Quem te pediu, menino?

Menino mau. Menino bom. Lobo. Lobo Mau. Raposa. Principezinho.

Não estrangules a flor, que é isso então?

É assim que és responsável pelo que cativas?

*

A responsabilidade é só aprendizagem.

No recreio, vamos apertar as mãos e fazer as pazes.

24.3.09

Às vezes dou por mim a morar num mundo qualquer longe daqui - nas esperas, quando os movimentos do mundo não me distraem. Tudo faz sentido, tudo está no seu lugar,
mas eu nunca pertenço, nem me convenço com a solução matemática para o problema que é literário.
Tenho o casaco virado do avesso.
A saia é demasiado comprida para perceber porque é que os sapatos não me cabem nos pés,
(será que cresci assim tanto de um dia para o outro?)
E porque é que temos que andar tanto? Para onde é que vamos?
Vamos dizer-te adeus, avó.
Queria despedir-me à distância dos resquícios da tua existência,
para mim já não estavas ali.
Mas acabei por dar dois ou três passos, os passos necessários,
beijei a tua testa e pousei as minhas mãos sobre a tua cara.
Estavas tão fria.


Dentro do café está quente. O fumo incomoda-me, especialmente quando me lembro que os fumadores passivos acabam por ser mais prejudicados que os activos. Mas 'ninguém cá fica', como eles bem dizem. Por isso acho que não faz mal. De que é que vale defendermo-nos tanto, afinal de contas? Esforço-me por sorrir, forço um bocadinho de alegria, amanhã pode ser tarde e a festa ter acabado. Mas mesmo quando estou alegre, fica em mim esta tristeza afável - macaquinho de feira sentado no meu ombro. Tenho-lhe carinho até, mas faz-me pensar, faz-me sentir que me falta ainda um pedaço grande de vida para existir. Brincamos e rimos e falamos de coisas banais. Somos sinceros, amigos e, assim, não estamos sozinhos. Mas nunca deixamos de estar.

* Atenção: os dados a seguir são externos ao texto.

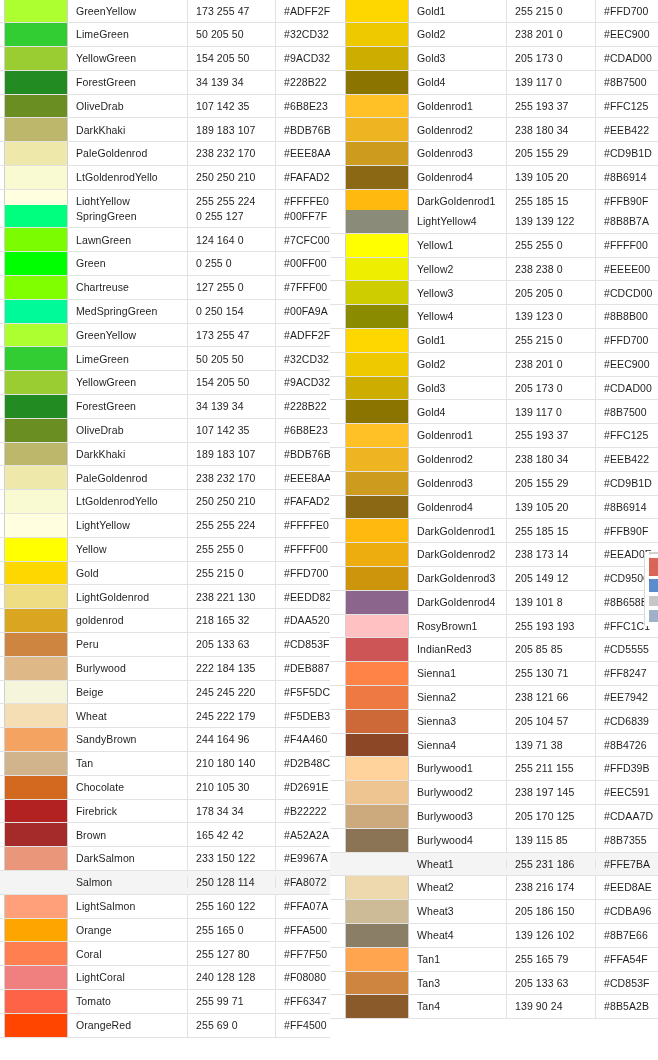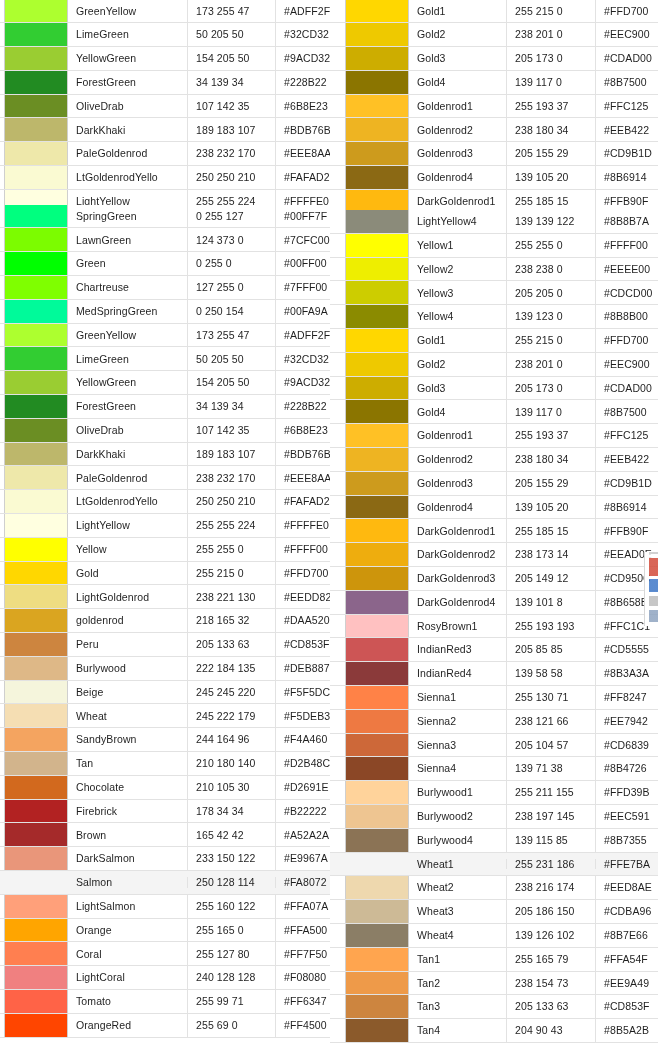"124 373 0" div.cell { text: 124 373 -> 124 164 }
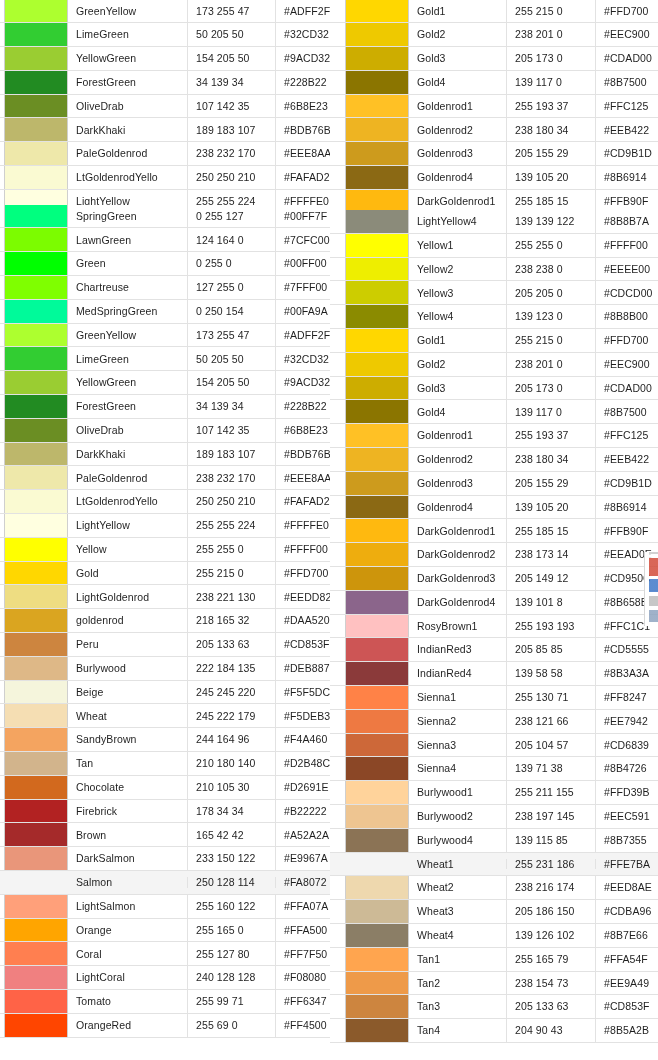"IndianRed4" div.row { html: <div> <div> <span></span> </div> <div>IndianRed4</div> <div>139 58 58</div> <div>#8B3A3A</div> </div> -> none }
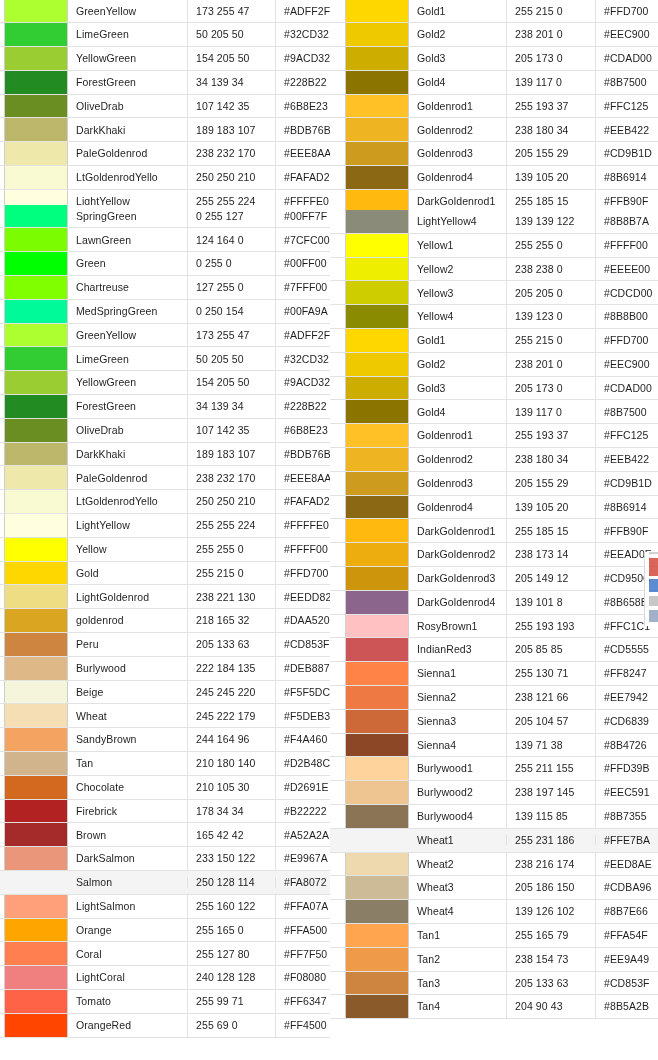"Burlywood3" div.row { html: none -> <div> <div> <span></span> </div> <div>Burlywood3</div> <div>205 170 125</div> <div>#CDAA7D</div> </div> }
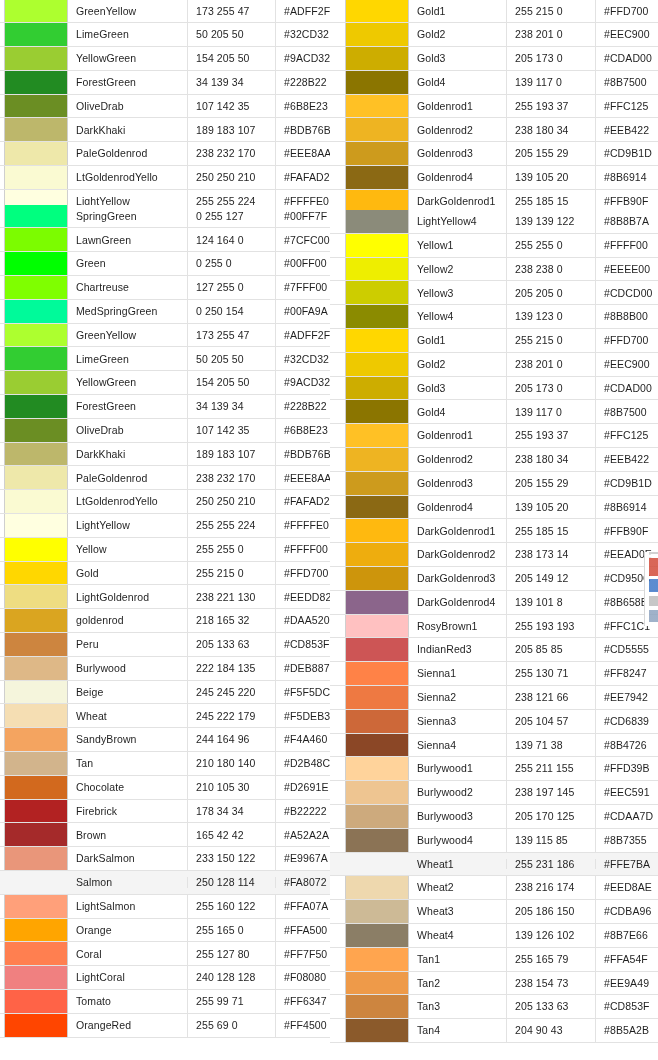"Tan2" div.row { html: <div> <div> <span></span> </div> <div>Tan2</div> <div>238 154 73</div> <div>#EE9A49</div> </div> -> none }
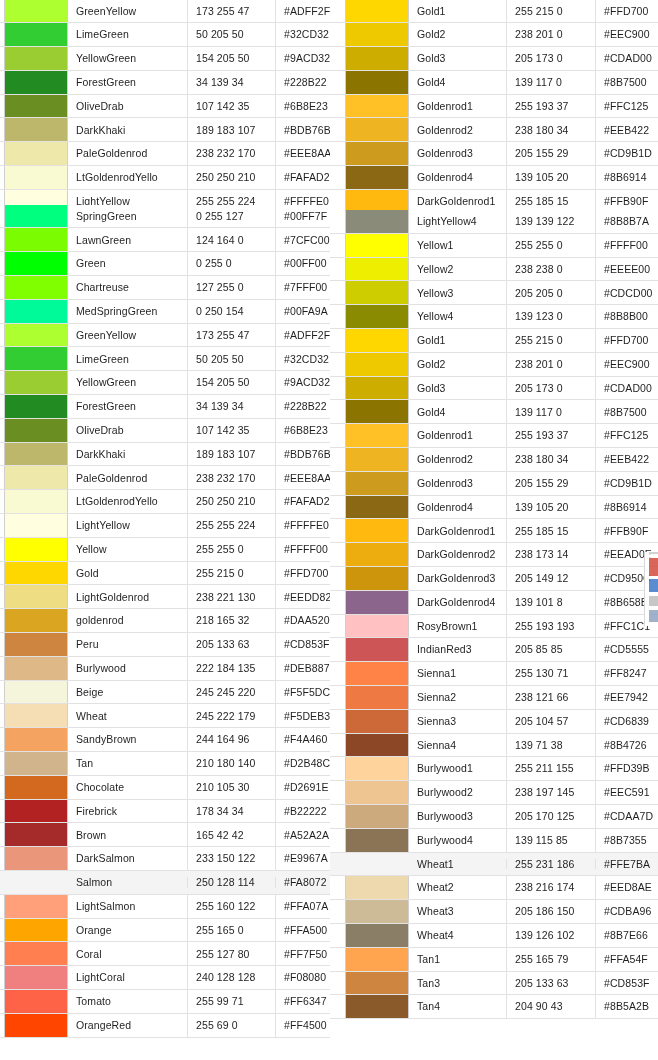"204 90 43" div.cell { text: 204 90 43 -> 139 90 24 }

Não quero pensar mais. E quero ter mais razões para sentir, que assim não sinto que sinto em vão. Guardo comigo os sonhos, as lembranças, as tintas para pintar um mundo onde ainda não cresci demasiado. Os filmes, os livros, a música. Mudei tanto (tanto) que continuo na mesma.

E quando olhas para mim como se eu fosse grande e tivesse culpa do que nem adivinho...
Sofres quando não precisas, usas esse tom sério e responsável que me condena, como se não soubesses falar outra língua.
Vejo-te pintar um céu negro, trovoada e pedras pesadas nos teus sapatos,
e eu fico à porta - não, obrigada.
Aqui deste lado o tempo é mais ameno,
o sol ilumina-te os traços que eu reconheço e eu enxugo-te os cabelos molhados pela chuva que já passou.
Está tudo bem. Não esperas mais do que tenho para te dar.
E tens a coragem de o receber.
Amanhã seremos nós, mas tão diferentes

que tudo isto não terá sido mais que uma festa que continua agora noutro lugar.

23.3.09

- Quero tomar conta de ti.
- Então porque é que mataste o meu gato?
- Oh, não mudes de assunto. Sabes perfeitamente que esse teu gato tem instinctos suicidas. Para não falar do facto de ele ser um cão.
- Seja como for. Se nem sabes tomar conta do meu gato, como é que vais tomar conta de mim?
- Ao abrigo da lei universal nº 12345 do artigo 7., redigido em atenção às circunstâncias biológicas da raça humana que dizem - e não cito porque nunca o li na íntegra - que a minha estrutura óssea e muscular foi arquitectada pela natureza para proteger a tua, claramente mais frágil.
- Não me parece que haja perigo à vista, Tarzan. Deixa-te estar.
- E o Direito? E a Moral?
- A minha Ética pessoal permite-me declinar a gentileza com que dispensas esse teu escudo sem crises de consciência. Porque não te sentas simplesmente ao meu lado? Isso. Mas não fiques tão irrequieto.
- Não sei funcionar assim. Não é natural. O que é que é suposto eu fazer agora?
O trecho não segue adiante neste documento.